Over the course of the film, Conner also adds rising MC Hunter the Hungry as his tour opener and reconnects with the Style Boyz, the group he left to hit it big as a solo artist. All three acts have songs on the Popstar soundtrack, but while the movie is ripe with sight gags and overwrought storylines reminiscent of MTV reality programming, the songs themselves work best without any context.

(Read: Mock Stars: The Lonely Island Never Stop Never Stopping)

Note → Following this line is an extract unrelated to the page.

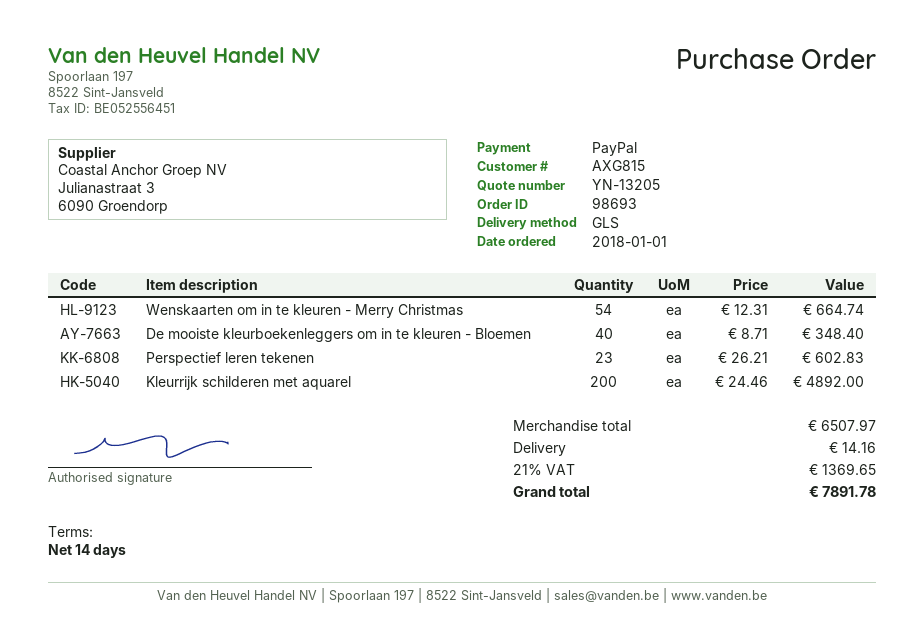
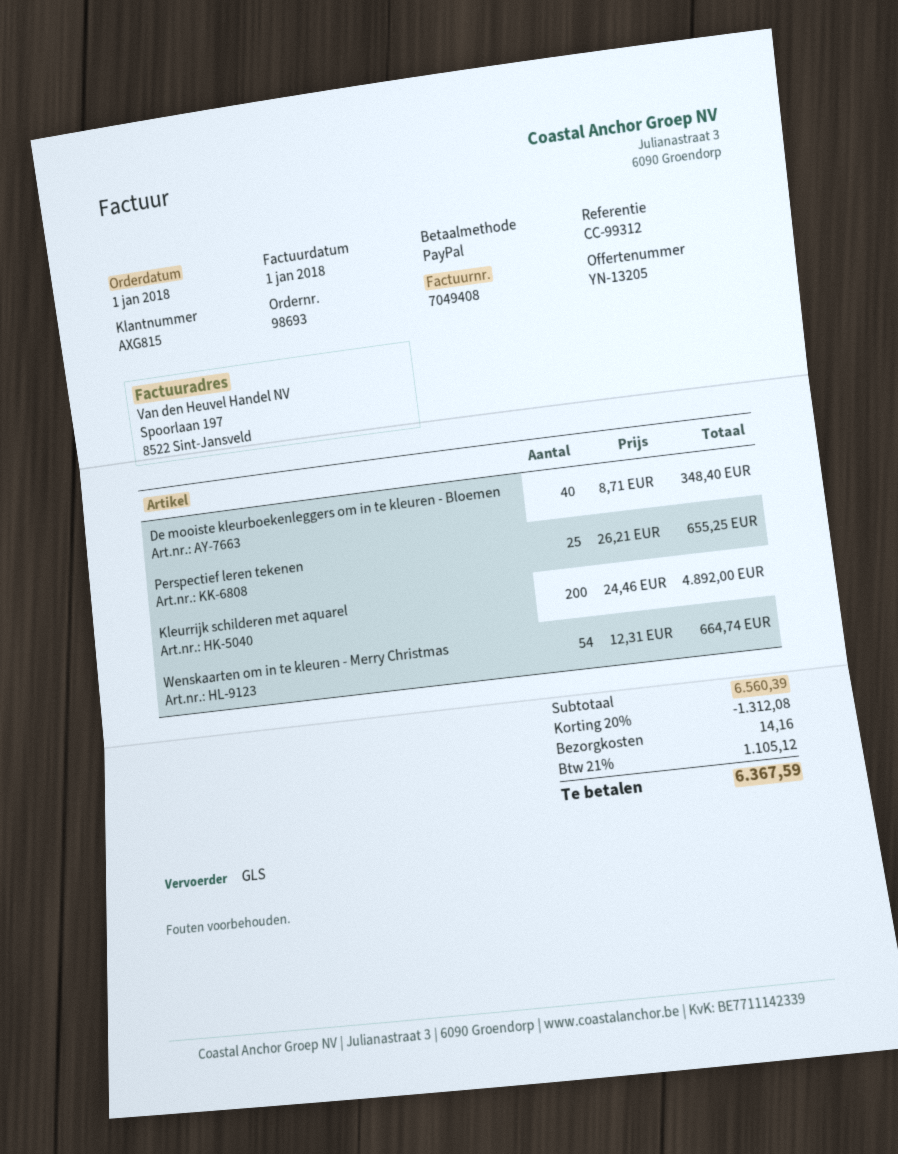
Perspectief leren tekenen: 23 x 26.21 = 602.83 -> 25 x 26.21 = 655.25
subtotal: 6507.97 -> 6560.39
discount: none -> 20% = 1312.08
tax: 21% = 1369.65 -> 21% = 1105.12
total: 7891.78 -> 6367.59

Take for instance “Bin Laden”. The track was premiered on Saturday Night Live as a new “Digital Short”, but it would hold up just as well on the radio (if radio stations were allowed to play it). The conceit, which consists of Conner singing about a girl who wanted to “fuck [him] harder than the US government fucked Bin Laden,” is a delightfully inappropriate confluence of serious politics and the standard rap song approach of finding a metaphor through which to describe heroic sexual prowess.

Anchored by a solid beat, it features lyrics of escalating insanity, from “She said invade my cave with your special unit/ I said he wasn’t in a cave but there was no stopping” to “This girl requested intercourse to bring her to climax with the clinical efficiency of the assassination of Bin Laden.” Had The Lonely Island created “Bin Laden” outside the frame of Popstar, it may have taken its rightful place alongside classics like “Dick in a Box” and “I’m on a Boat”.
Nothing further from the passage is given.